■ Provided information:
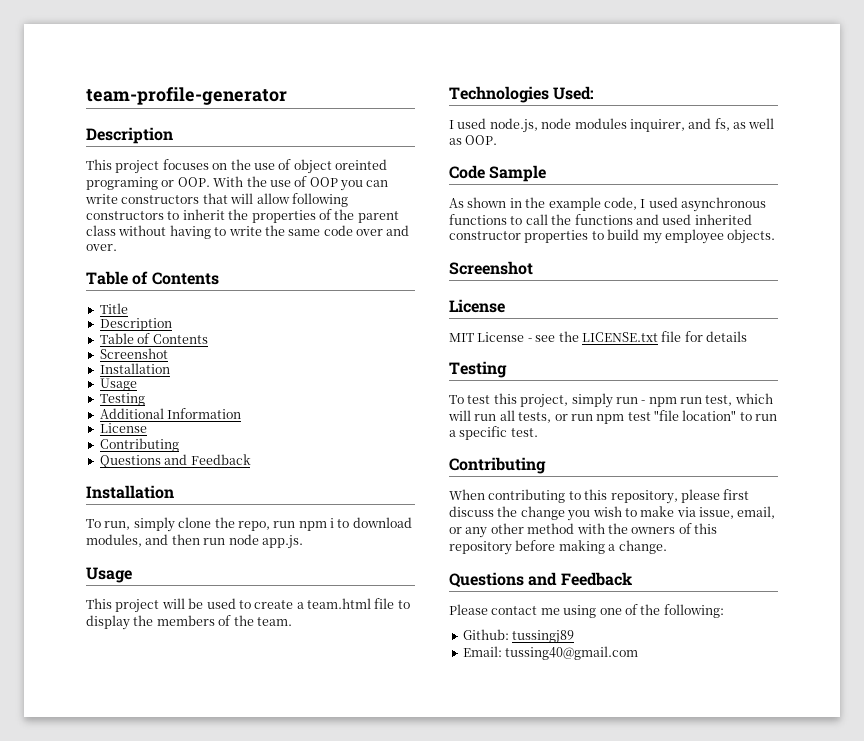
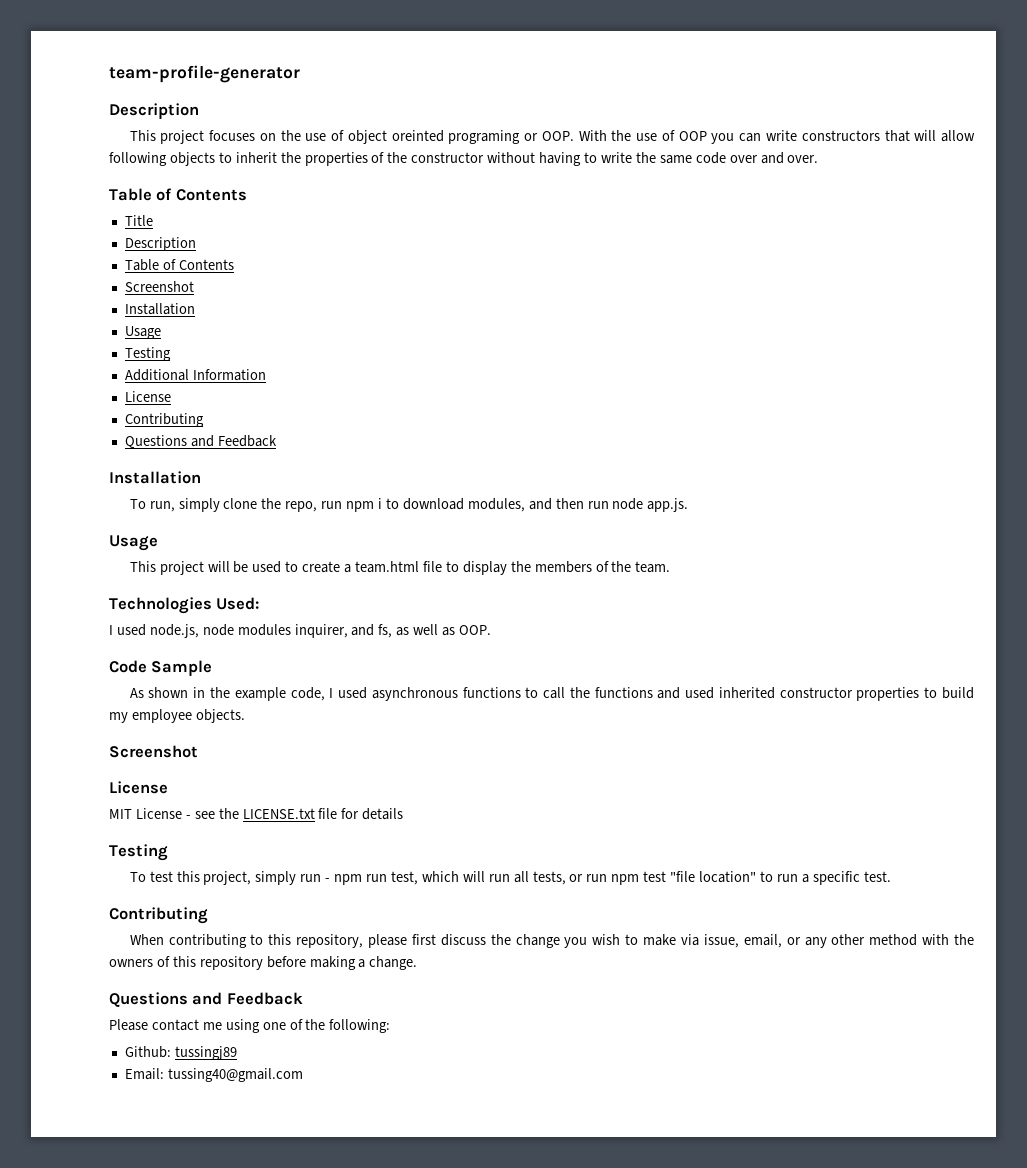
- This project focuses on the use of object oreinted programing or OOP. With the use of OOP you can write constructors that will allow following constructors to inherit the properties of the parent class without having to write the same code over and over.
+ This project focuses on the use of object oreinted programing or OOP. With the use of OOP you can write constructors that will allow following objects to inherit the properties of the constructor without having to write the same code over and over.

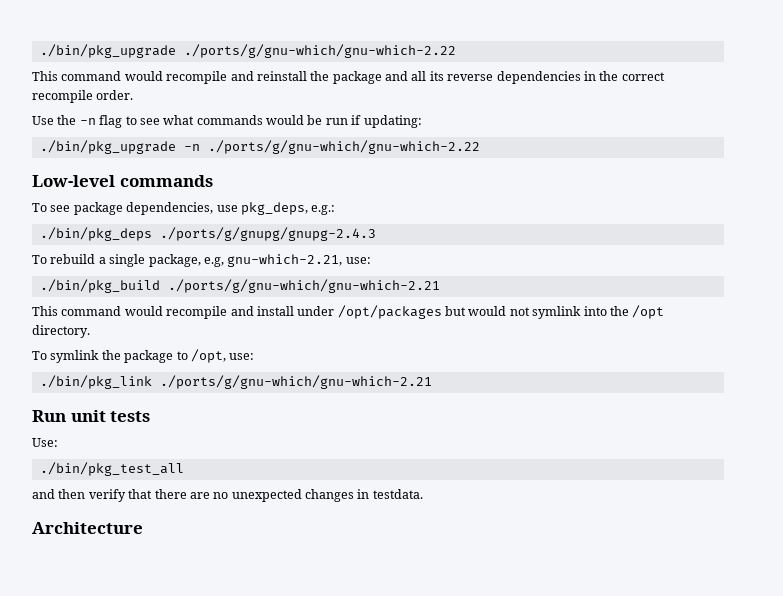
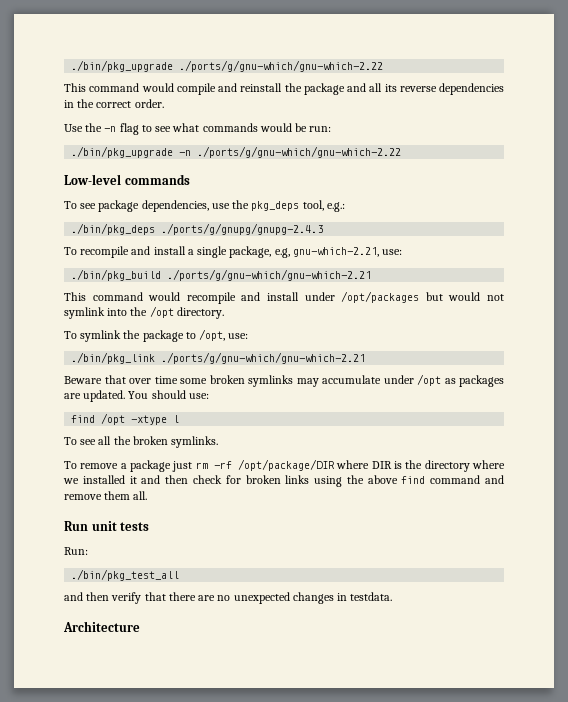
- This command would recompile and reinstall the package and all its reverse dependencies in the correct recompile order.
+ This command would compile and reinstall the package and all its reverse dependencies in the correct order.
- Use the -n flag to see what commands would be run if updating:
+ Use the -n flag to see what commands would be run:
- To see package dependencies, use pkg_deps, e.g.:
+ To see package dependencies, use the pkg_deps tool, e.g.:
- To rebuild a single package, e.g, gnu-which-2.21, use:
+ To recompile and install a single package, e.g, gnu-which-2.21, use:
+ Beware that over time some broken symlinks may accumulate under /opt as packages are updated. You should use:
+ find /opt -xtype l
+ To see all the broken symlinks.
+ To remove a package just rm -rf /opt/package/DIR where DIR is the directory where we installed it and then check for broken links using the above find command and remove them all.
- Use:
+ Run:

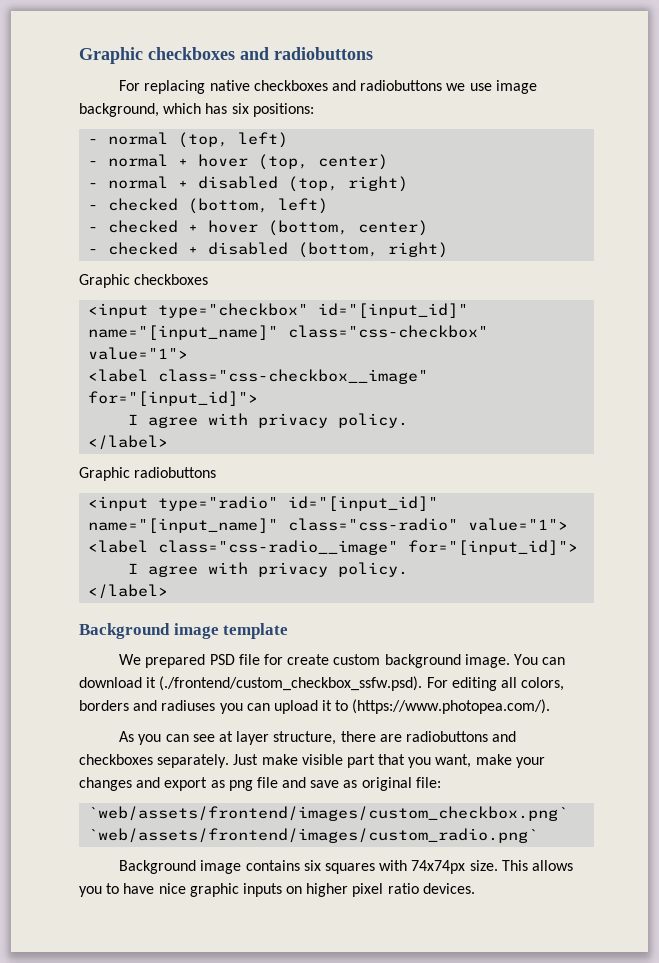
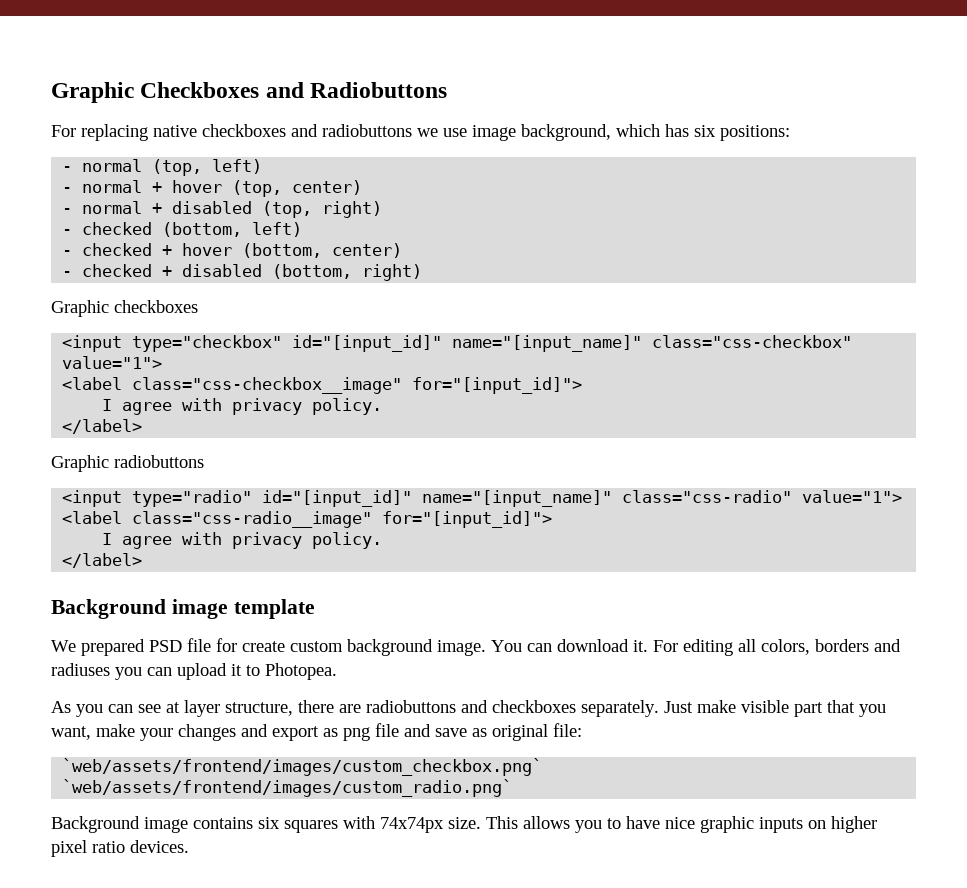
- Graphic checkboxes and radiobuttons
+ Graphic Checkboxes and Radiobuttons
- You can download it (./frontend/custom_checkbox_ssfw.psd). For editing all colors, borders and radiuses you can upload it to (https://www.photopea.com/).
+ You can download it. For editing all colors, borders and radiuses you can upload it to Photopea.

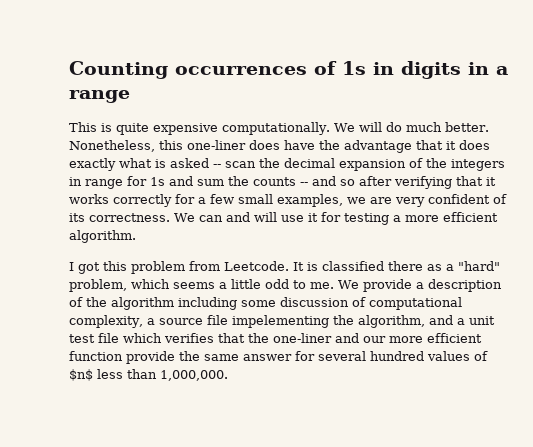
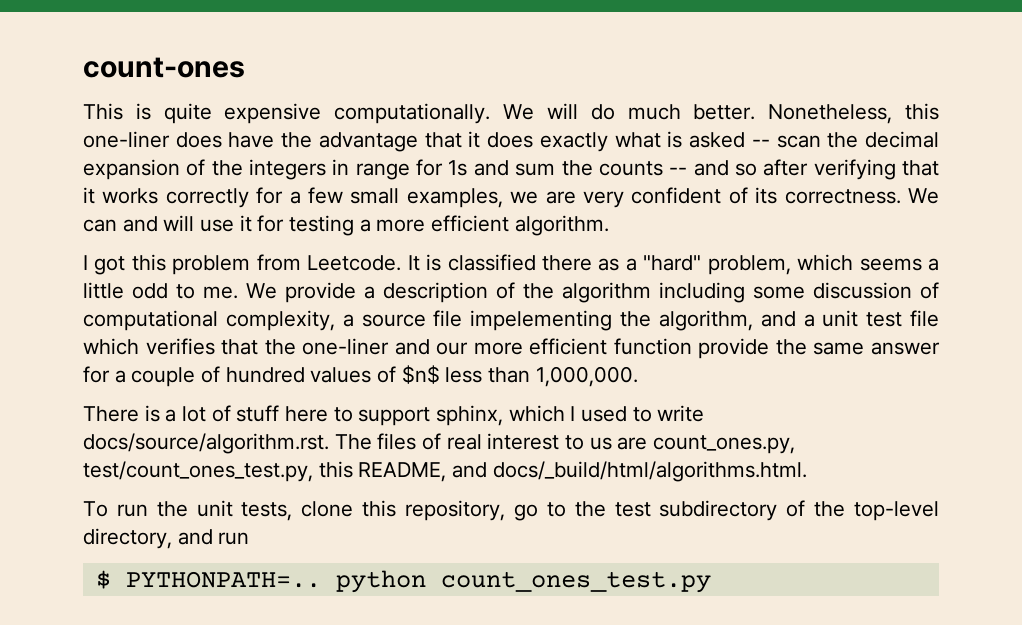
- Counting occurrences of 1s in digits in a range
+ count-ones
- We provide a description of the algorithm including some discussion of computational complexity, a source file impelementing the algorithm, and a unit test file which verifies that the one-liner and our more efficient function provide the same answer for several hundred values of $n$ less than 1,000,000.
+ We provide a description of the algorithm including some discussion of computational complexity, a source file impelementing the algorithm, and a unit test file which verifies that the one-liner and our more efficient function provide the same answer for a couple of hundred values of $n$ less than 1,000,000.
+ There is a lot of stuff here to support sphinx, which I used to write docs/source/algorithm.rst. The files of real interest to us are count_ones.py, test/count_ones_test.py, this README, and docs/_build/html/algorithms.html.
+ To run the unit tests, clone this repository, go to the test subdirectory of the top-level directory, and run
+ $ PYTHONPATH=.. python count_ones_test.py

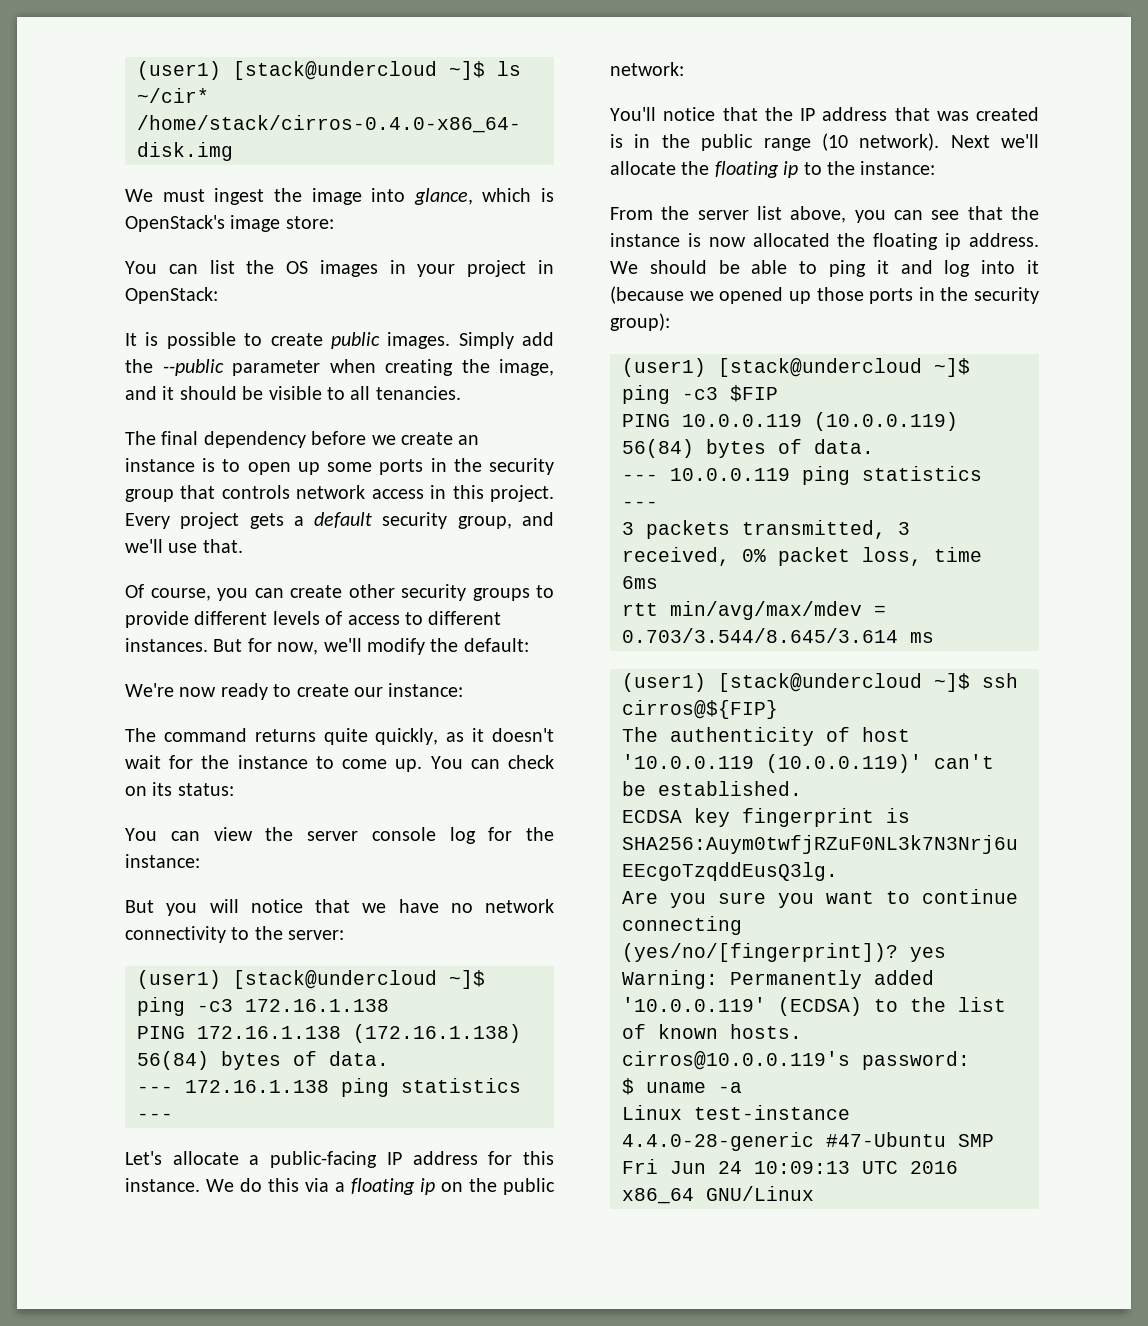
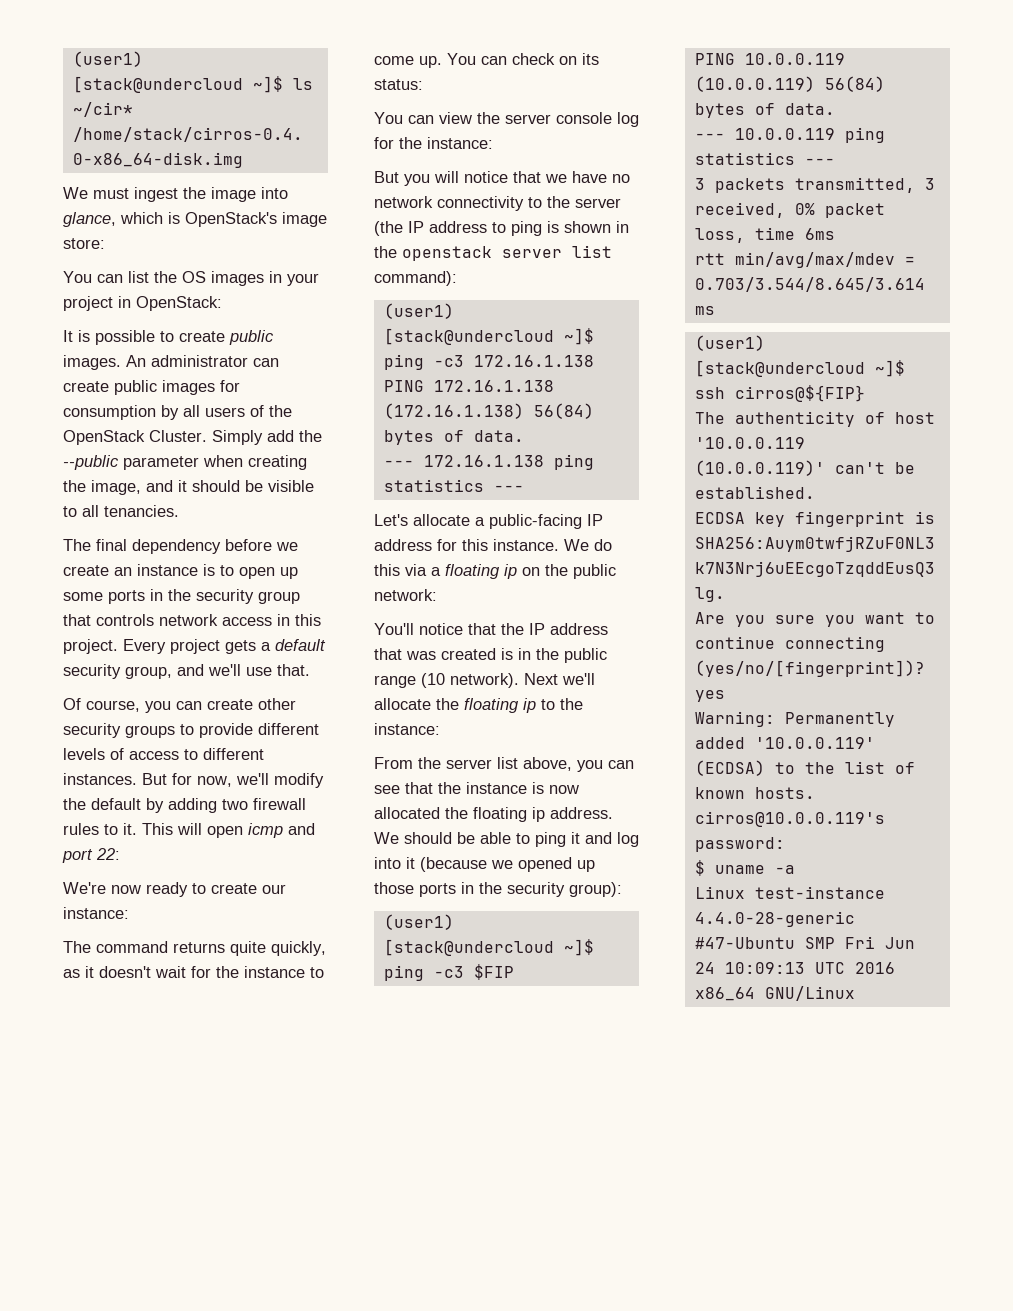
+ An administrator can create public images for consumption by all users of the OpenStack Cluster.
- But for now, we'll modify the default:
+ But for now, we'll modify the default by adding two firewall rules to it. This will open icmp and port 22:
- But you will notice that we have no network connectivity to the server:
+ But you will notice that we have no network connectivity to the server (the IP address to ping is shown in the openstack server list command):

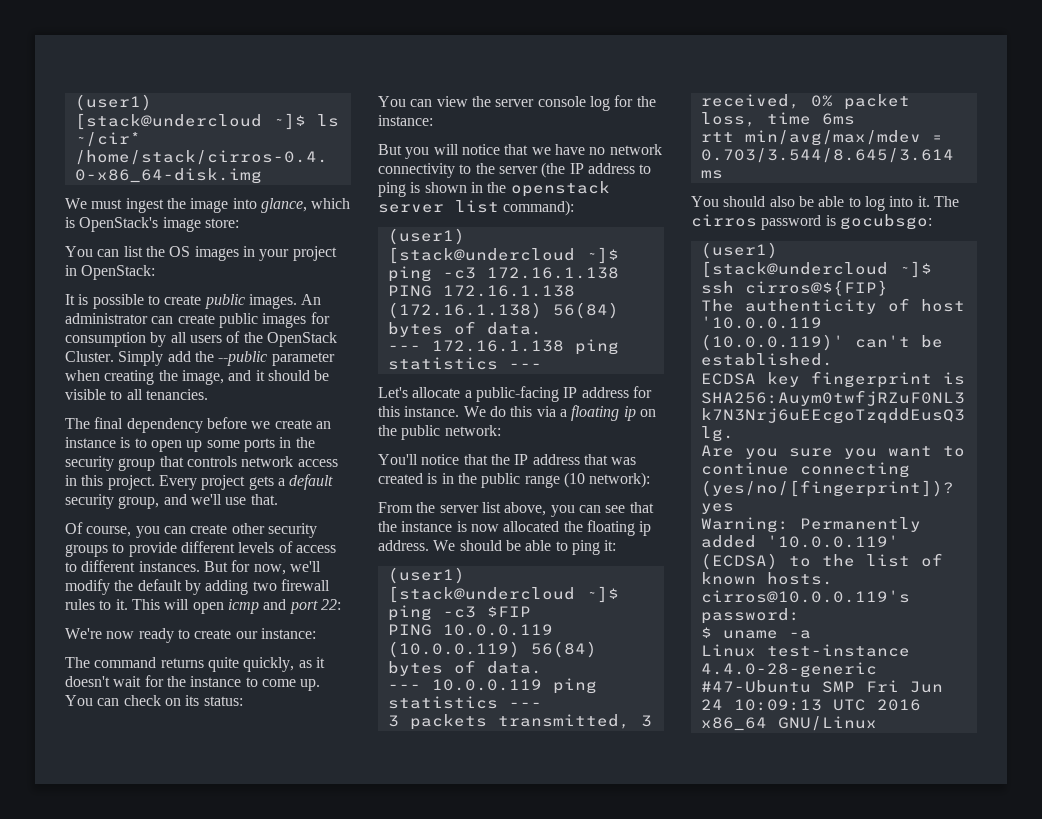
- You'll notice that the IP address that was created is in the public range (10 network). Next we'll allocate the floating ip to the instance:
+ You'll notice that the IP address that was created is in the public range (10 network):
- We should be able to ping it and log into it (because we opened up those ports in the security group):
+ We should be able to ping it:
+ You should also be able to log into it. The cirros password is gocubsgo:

■ Task item:
Would you write out exactly the lines above, starting at the line containing "it to Photopea." and stopping after the line containing "- We provide"? Omit the pictures.

■ Solution to this exercise:
+ You can download it. For editing all colors, borders and radiuses you can upload it to Photopea.

- Counting occurrences of 1s in digits in a range
+ count-ones
- We provide a description of the algorithm including some discussion of computational complexity, a source file impelementing the algorithm, and a unit test file which verifies that the one-liner and our more efficient function provide the same answer for several hundred values of $n$ less than 1,000,000.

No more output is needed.